Девятнадцатого апреля 1929 года он вступил — после заключительного пешего этапа под конвоем — в ворота Вишерского лагеря. Позади многодневный путь то с отцепками, то с прицепками вагонов с заключенными к различным поездам. Стояли и в Вологде. «Там, в двадцати минутах ходьбы, — писал Шаламов, — жили мой отец, моя мама. Но я не решился бросить записку». Последней железнодорожной станцией был Соликамск. Тяжким испытанием стал подвал местной пересыльной тюрьмы, располагавшейся в бывшей церкви, куда втолкнули 200 человек и заставили ночевать стоя, в страшной тесноте и духоте: конвоир тыкал штыком в глазок двери, откуда едва поступал воздух. Надпись углем на потолке подвала запомнилась Шаламову на всю жизнь: «В этой могиле мы умирали трое суток, но все же не умерли. Крепитесь, товарищи!» Это был сигнал от кого-то из предыдущего этапа.
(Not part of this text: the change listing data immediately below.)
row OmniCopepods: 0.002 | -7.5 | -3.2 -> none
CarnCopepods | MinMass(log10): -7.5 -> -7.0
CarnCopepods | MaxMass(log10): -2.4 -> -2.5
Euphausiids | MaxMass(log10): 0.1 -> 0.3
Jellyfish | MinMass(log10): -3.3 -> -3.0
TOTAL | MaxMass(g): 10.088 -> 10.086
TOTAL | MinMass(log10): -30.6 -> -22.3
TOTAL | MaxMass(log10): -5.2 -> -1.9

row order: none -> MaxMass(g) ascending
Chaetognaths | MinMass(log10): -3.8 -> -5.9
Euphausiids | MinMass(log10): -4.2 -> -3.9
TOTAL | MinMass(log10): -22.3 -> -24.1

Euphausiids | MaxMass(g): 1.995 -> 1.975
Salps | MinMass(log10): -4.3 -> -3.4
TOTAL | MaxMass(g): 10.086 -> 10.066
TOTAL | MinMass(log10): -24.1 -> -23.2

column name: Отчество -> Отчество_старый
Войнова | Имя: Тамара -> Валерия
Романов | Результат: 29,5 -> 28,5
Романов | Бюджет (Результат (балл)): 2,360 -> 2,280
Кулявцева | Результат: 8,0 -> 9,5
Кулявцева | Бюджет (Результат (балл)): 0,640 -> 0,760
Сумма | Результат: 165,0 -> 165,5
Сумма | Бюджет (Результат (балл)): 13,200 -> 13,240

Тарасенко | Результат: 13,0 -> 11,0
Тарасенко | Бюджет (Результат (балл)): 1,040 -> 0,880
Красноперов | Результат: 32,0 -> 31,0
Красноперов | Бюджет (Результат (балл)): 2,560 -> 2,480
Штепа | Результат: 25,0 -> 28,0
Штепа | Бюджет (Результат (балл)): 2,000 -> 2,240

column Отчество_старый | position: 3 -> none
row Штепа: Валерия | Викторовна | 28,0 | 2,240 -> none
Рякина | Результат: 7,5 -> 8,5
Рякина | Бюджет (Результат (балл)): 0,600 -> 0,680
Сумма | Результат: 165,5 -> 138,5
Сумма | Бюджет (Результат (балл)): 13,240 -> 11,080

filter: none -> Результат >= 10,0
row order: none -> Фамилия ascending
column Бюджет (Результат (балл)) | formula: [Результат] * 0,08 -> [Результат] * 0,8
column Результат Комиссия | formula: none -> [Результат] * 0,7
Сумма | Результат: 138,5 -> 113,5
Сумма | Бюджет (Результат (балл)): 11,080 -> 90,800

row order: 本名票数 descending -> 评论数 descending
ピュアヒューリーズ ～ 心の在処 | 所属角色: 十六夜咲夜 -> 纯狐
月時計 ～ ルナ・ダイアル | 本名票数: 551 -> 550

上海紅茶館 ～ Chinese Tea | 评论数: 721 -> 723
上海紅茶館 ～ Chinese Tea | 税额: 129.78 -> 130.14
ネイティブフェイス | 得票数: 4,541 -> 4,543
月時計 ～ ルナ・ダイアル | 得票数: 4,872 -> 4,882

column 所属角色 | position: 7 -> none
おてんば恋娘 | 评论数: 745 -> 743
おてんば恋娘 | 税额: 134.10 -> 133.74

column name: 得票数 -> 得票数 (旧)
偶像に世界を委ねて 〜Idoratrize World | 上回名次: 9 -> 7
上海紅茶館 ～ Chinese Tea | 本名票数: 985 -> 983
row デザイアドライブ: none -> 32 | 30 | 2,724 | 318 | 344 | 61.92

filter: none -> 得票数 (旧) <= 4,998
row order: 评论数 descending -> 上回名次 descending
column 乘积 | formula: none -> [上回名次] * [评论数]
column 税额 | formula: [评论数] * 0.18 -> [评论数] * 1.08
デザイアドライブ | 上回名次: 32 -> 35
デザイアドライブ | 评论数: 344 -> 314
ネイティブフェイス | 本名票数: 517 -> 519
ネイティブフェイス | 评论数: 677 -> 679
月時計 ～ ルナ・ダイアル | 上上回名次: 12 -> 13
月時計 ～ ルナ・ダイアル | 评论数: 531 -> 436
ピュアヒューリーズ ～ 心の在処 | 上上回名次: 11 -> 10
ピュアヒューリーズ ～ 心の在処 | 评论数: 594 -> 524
Почти 100-километровый переход до села Вижаиха, где располагалось лагерное управление, по холодной апрельской распутице длился несколько суток. На одной из стоянок на утренней поверке произошел случай, показавший, до какой степени свойственно было молодому Шаламову чувство протеста против несправедливости. Он заступился за человека, которого жестоко избивал конвой. Это был сектант Петр Заяц, замеченный им еще в вагоне: тот постоянно молился. Заяц с разбитым в кровь лицом был втиснут в арестантский строй, где опустился на колени и кричал: «Драконы! Драконы! Господи Исусе!» К нему подошел начальник конвоя и пинком опрокинул на снег. Подоспели и другие конвоиры и стали топтать сектанта ногами.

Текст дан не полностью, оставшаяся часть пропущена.